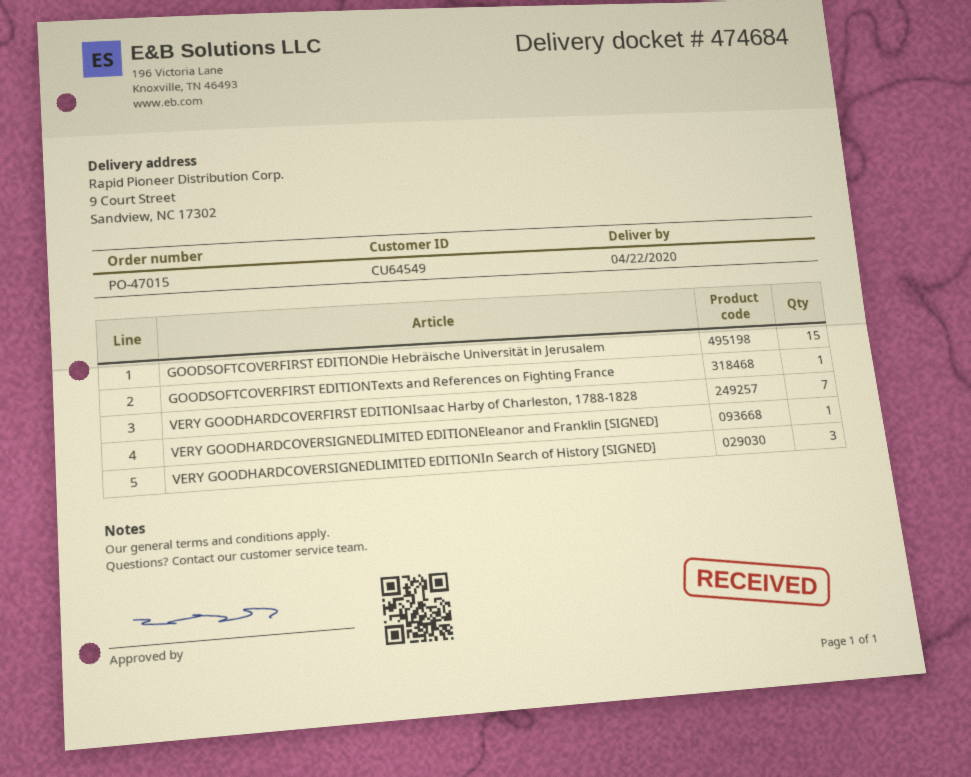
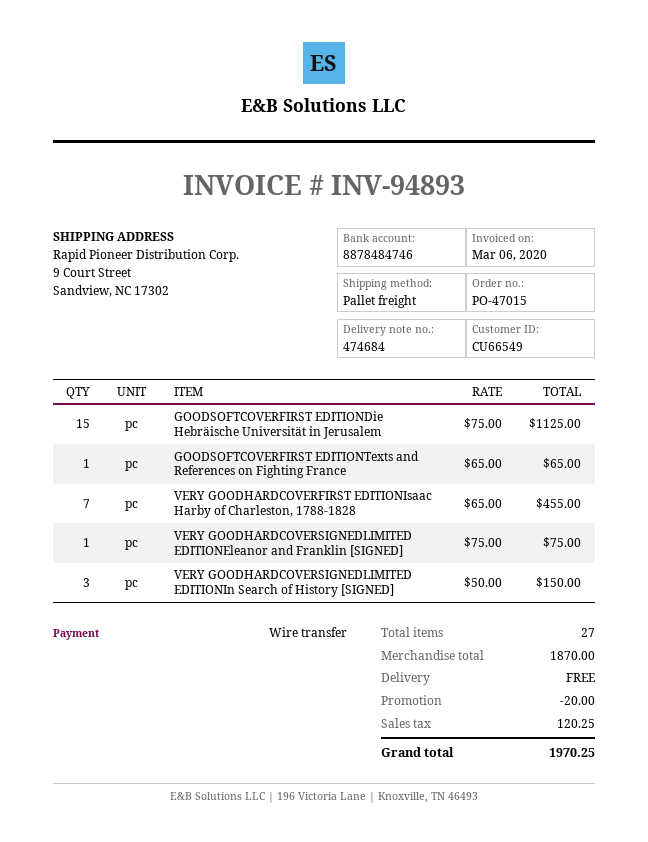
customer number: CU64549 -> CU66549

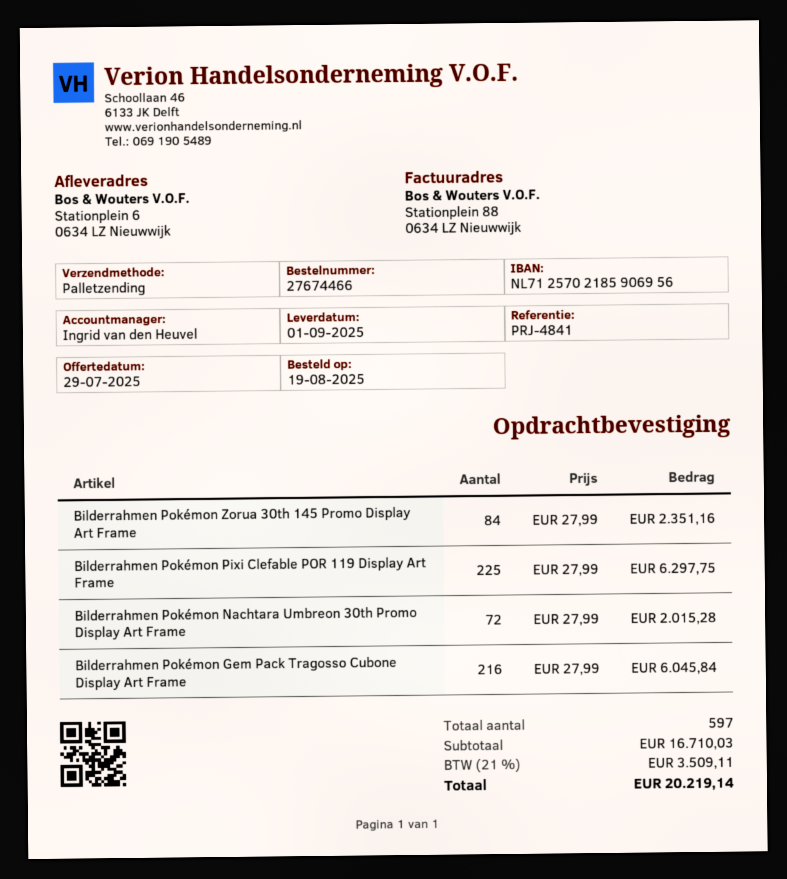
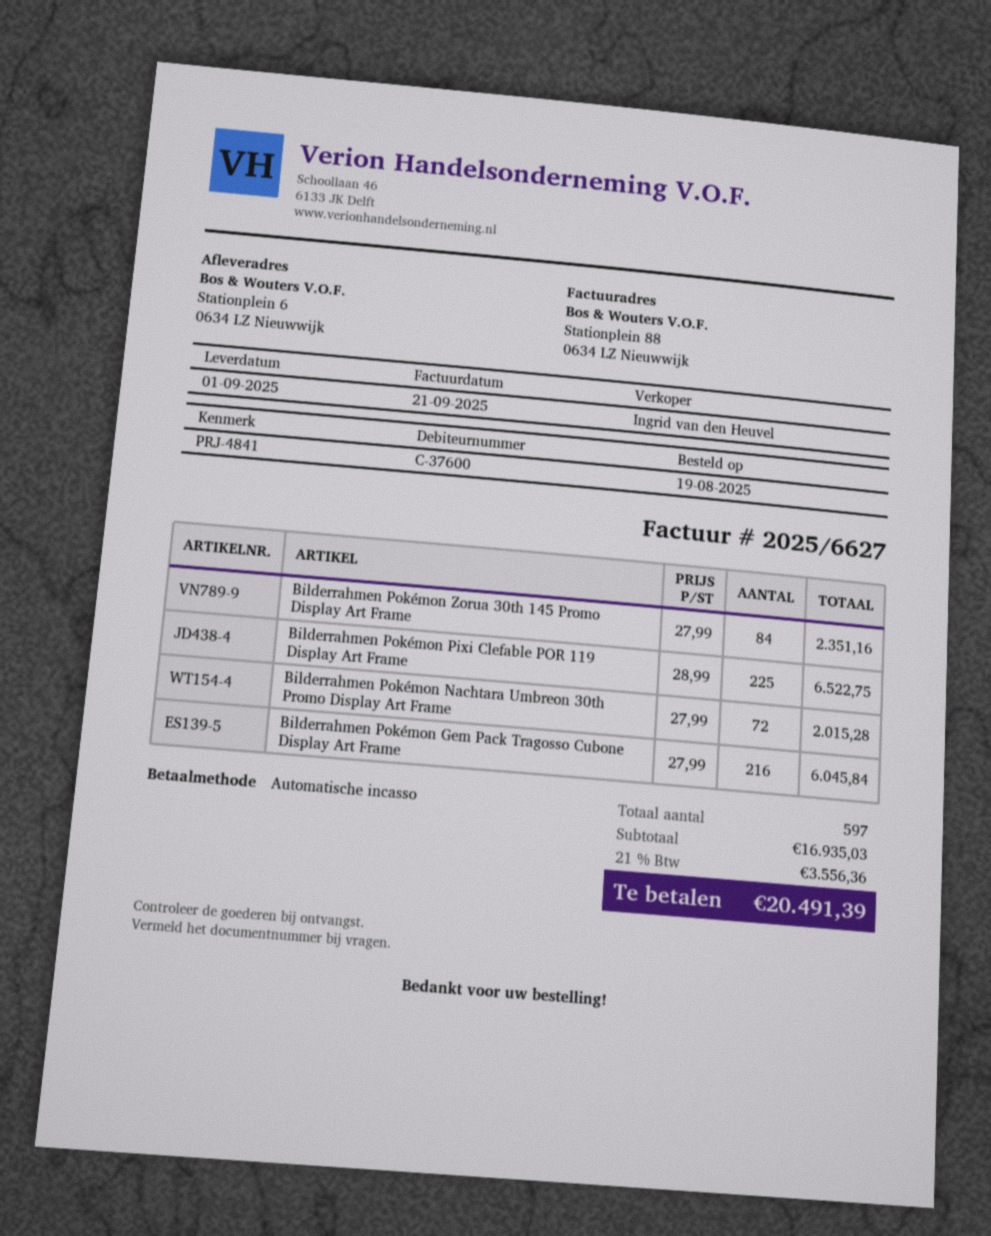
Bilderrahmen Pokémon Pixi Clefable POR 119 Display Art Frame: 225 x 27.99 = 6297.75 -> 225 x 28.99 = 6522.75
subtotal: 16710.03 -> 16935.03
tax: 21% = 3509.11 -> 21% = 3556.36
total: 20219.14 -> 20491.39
________________________
> _WHAT THE TASK REQUIRES_
Would you copy each line above exactly as given, dropping any images?

> _RESPONSE TO THIS TASK_
customer number: CU64549 -> CU66549

Bilderrahmen Pokémon Pixi Clefable POR 119 Display Art Frame: 225 x 27.99 = 6297.75 -> 225 x 28.99 = 6522.75
subtotal: 16710.03 -> 16935.03
tax: 21% = 3509.11 -> 21% = 3556.36
total: 20219.14 -> 20491.39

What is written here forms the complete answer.